According to Virgil, Laocoön had tried in vain to warn his fellow Trojans about the horse, even throwing a spear at its wooden sides. And in doing so, he brought down the fury of the goddess Athena, protector of the Greeks, upon himself and his sons.

GRETCHEN HIRSCHAUER:
And so she, in retaliation, condemned the whole family - the father and the two sons - to death, and they were killed by serpents.  

To me when I look at this picture, the first thing I see is the face of Laocoön.  And the sort of agony on his face, the anguish.  He knows what's about to happen not only to him, but happening to his sons as well.

TERI CROSS DAVIS:
And in that moment I feel so much for him, as a father. He knows he's lost, because of his desire to do the right thing.   

My name is Teri Ellen Cross Davis.

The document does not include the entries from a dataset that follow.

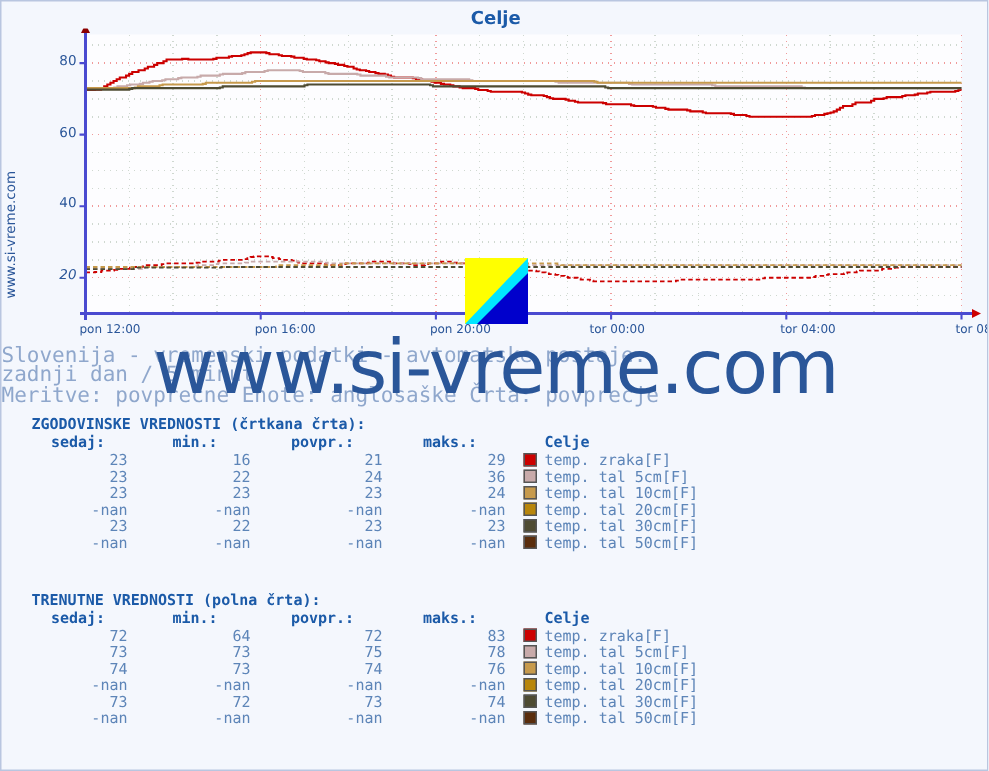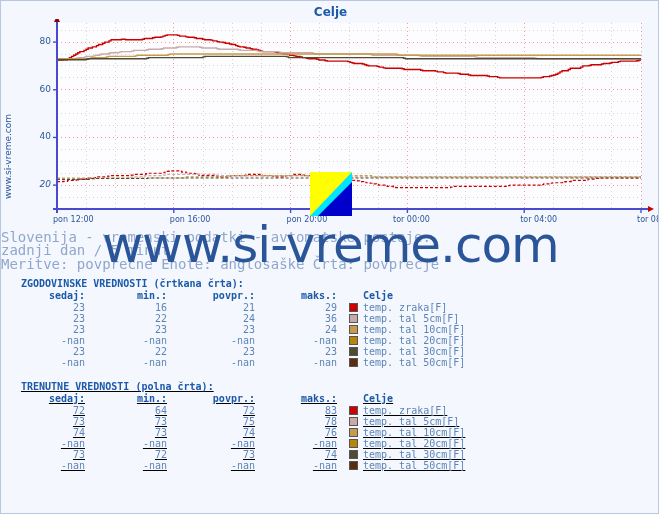--- a/index.html
+++ b/index.html
@@ -139,7 +139,6 @@
   table.vals th {
     color: #1b5aa8;
     font-weight: bold;
-    text-align: right;
     padding: 1px 4px 1px 4px;
     white-space: nowrap;
   }

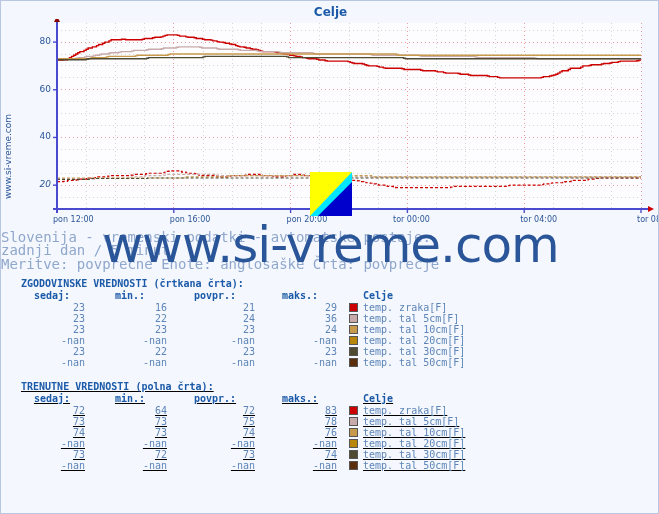--- a/index.html
+++ b/index.html
@@ -120,7 +120,7 @@
   
   .tbl-block { position: absolute; left: 0; width: 659px; }
   #block-hist { top: 277px; }
-  #block-curr { top: 380px; text-decoration: underline; }
+  #block-curr { top: 394px; }
 
   .tbl-caption {
     color: #1b5aa8;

I am a poet, I am also the O.B. Hardison Poetry Series artistic curator and poetry programs manager for the Folger Shakespeare Library.  

There's a way into any art. For me, that door is opened by our own human experiences. I can look at this and say: I know that father’s grief, I know his pain, I know his anguish. I'm a Black woman in America - I worry about my children’s safety every day. What makes a poem work for me is the humanity that it exposes; what makes this painting work for me is the humanity it exposes.